8. From JF Ptak: “These images present an excellent invitation to understanding the size and scope of one section of the opium industry in India. I found these pictures in the 29 July 1882 issue of the Scientific American, which in turn had reproduced them from the Bengal Commissioner Lt. Col. Walter S. Sherwill, who published them as color lithographs in 1850 and which (again) found their way into print in The Truth about Opium Smokingby Benjamin Broomhill1(1882). They are iconic images of a devastating trade and were frequently reproduced over many decades–mostly not for the “devastating” part of what I just wrote, but more for the industrial/business appreciation end, as was the case with this article in SciAmerican. The British interest in the trade stretched back two cneturies earlier, and of course the use of opium bends far back into Neolithic times.”

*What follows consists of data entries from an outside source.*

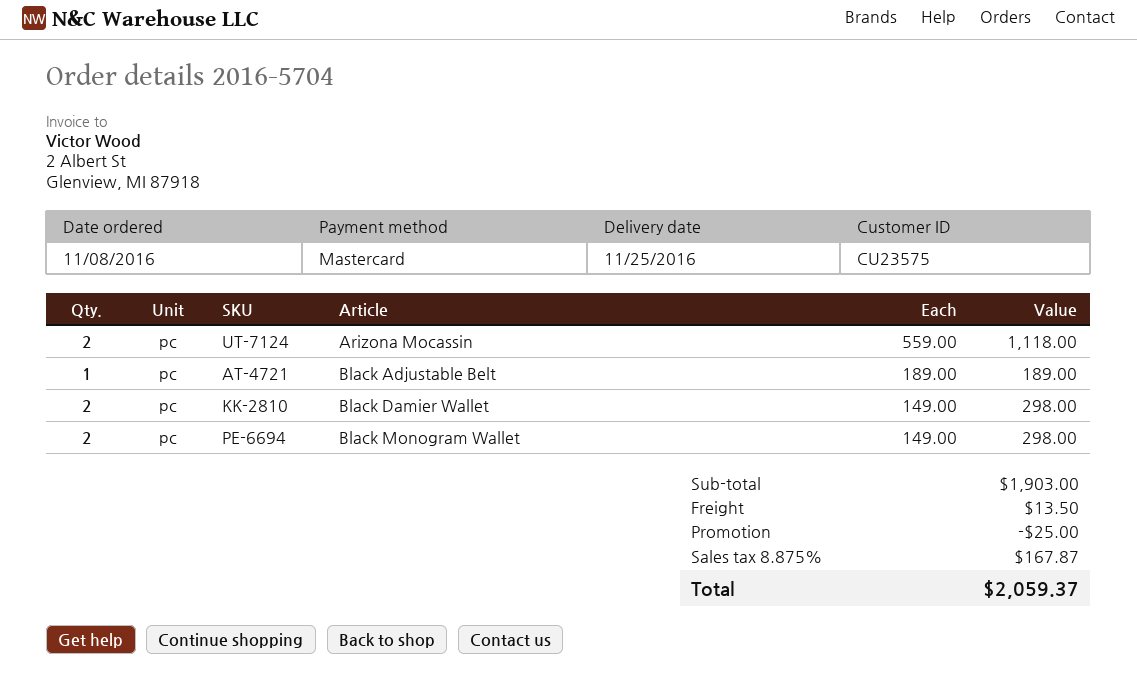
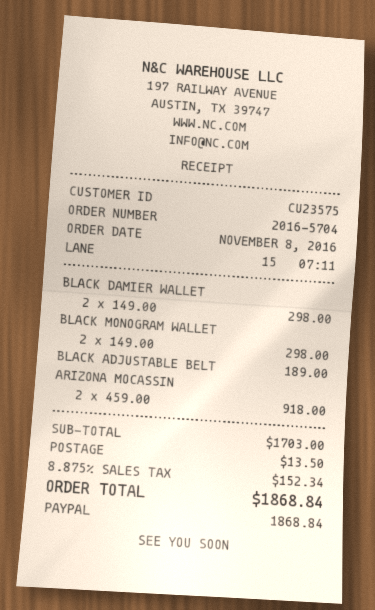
payment method: Mastercard -> PayPal
Arizona Mocassin: 2 x 559.00 = 1118.00 -> 2 x 459.00 = 918.00
subtotal: 1903.00 -> 1703.00
discount: 25.00 -> none
tax: 8.875% = 167.87 -> 8.875% = 152.34
total: 2059.37 -> 1868.84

9. NYTimes digital subscriptions, etc: “As I have said previously, the introduction of digital subscriptions is an investment in our future. It will allow us to develop new sources of revenue to strengthen our ability to continue our journalistic mission as well as undertake digital innovations that will enable us to provide you with high-quality journalism on whatever device you choose.”
10. Ruth Marcus: “It’s time to retire the false choice. As a rhetorical device, particularly as a political rhetorical device, the false choice has outlived its usefulness, if it ever had any. The phrase has become a trite substitute for serious thinking. It serves too often to obscure rather than to explain. President Obama has employed the false-choice device in assessing financial reform, environmental regulation, defense contracting, civil liberties, crime policy, health care, the deployment of troops in Iraq, Native Americans, the space program and, most recently, the situation in Libya.”
Sports
Top 32 baseball players — and not one Cub? Maybe that’s our problem.
A great story. (HT: LNMM)
Tyler Smith, a friend of our family, was interviewed by ESPN about his experience playing basketball in Japan when the earthquakes and tsunami hit.